:: Extracted material ::
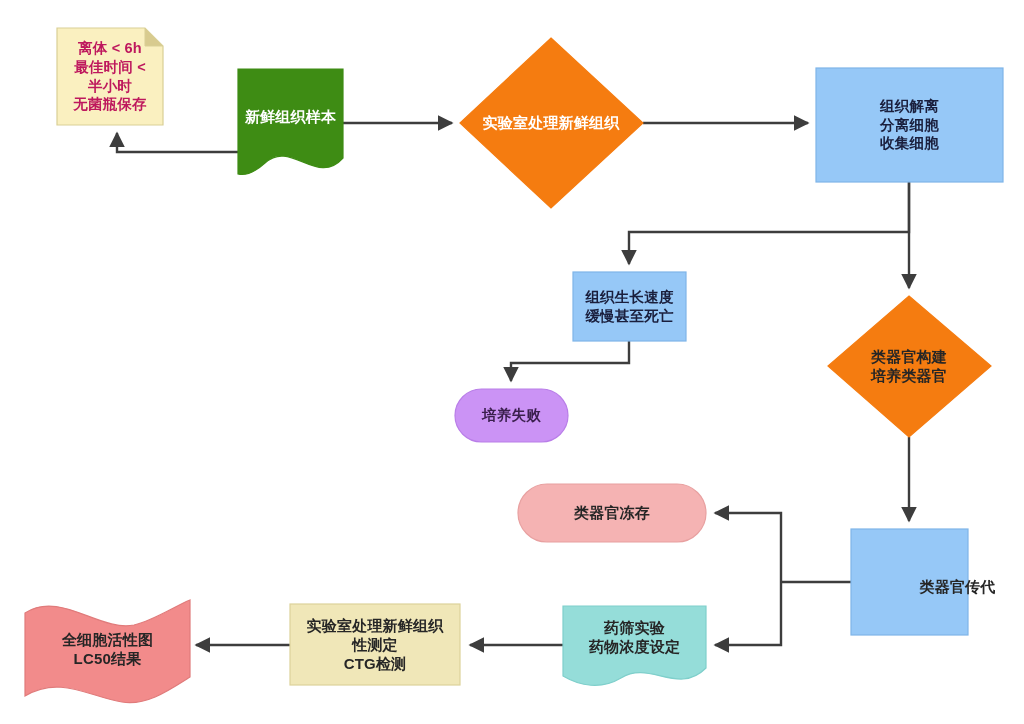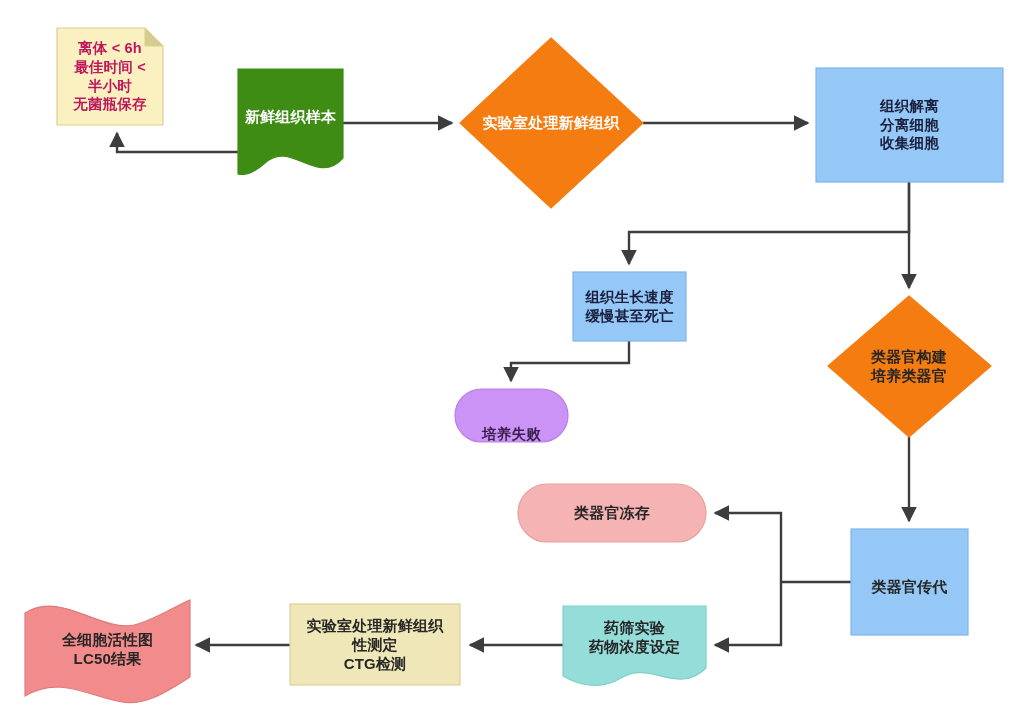--- a/index.html
+++ b/index.html
@@ -157,7 +157,7 @@
   <div class="node-label lbl-blue" style="left:573px; top:272px; width:113px; height:69px;">组织生长速度
 缓慢甚至死亡</div>
 
-  <div class="node-label lbl-purple" style="left:455px; top:408px; width:113px; height:53px;">培养失败</div>
+  <div class="node-label lbl-purple" style="left:455px; top:389px; width:113px; height:53px;">培养失败</div>
 
   <div class="node-label lbl-dark" style="left:518px; top:484px; width:188px; height:58px;">类器官冻存</div>
 

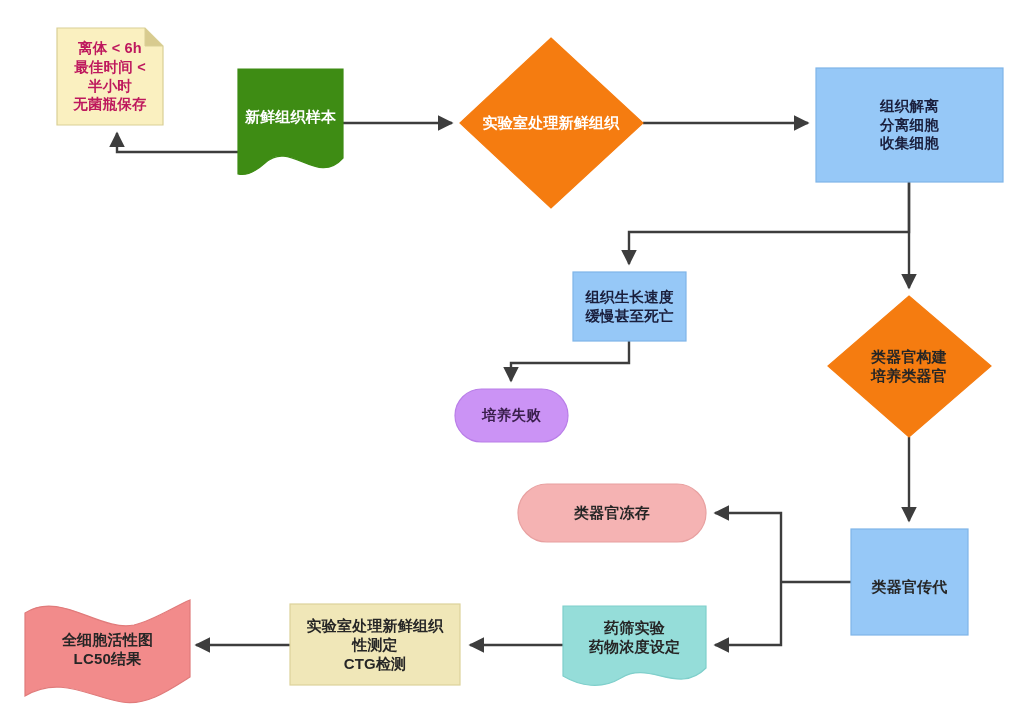--- a/index.html
+++ b/index.html
@@ -164,7 +164,7 @@
   <div class="node-label lbl-dark" style="left:835px; top:343px; width:148px; height:46px;">类器官构建
 培养类器官</div>
 
-  <div class="node-label lbl-dark" style="left:851px; top:529px; width:117px; height:116px;">类器官传代</div>
+  <div class="node-label lbl-dark" style="left:899px; top:529px; width:117px; height:116px;">类器官传代</div>
 
   <div class="node-label lbl-dark" style="left:563px; top:606px; width:143px; height:62px;">药筛实验
 药物浓度设定</div>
:::
# Exercise brief
Restate every record exactly, please; do not copy the pictures.

# Solution to this problem
--- a/index.html
+++ b/index.html
@@ -157,7 +157,7 @@
   <div class="node-label lbl-blue" style="left:573px; top:272px; width:113px; height:69px;">组织生长速度
 缓慢甚至死亡</div>
 
-  <div class="node-label lbl-purple" style="left:455px; top:408px; width:113px; height:53px;">培养失败</div>
+  <div class="node-label lbl-purple" style="left:455px; top:389px; width:113px; height:53px;">培养失败</div>
 
   <div class="node-label lbl-dark" style="left:518px; top:484px; width:188px; height:58px;">类器官冻存</div>
 

--- a/index.html
+++ b/index.html
@@ -164,7 +164,7 @@
   <div class="node-label lbl-dark" style="left:835px; top:343px; width:148px; height:46px;">类器官构建
 培养类器官</div>
 
-  <div class="node-label lbl-dark" style="left:851px; top:529px; width:117px; height:116px;">类器官传代</div>
+  <div class="node-label lbl-dark" style="left:899px; top:529px; width:117px; height:116px;">类器官传代</div>
 
   <div class="node-label lbl-dark" style="left:563px; top:606px; width:143px; height:62px;">药筛实验
 药物浓度设定</div>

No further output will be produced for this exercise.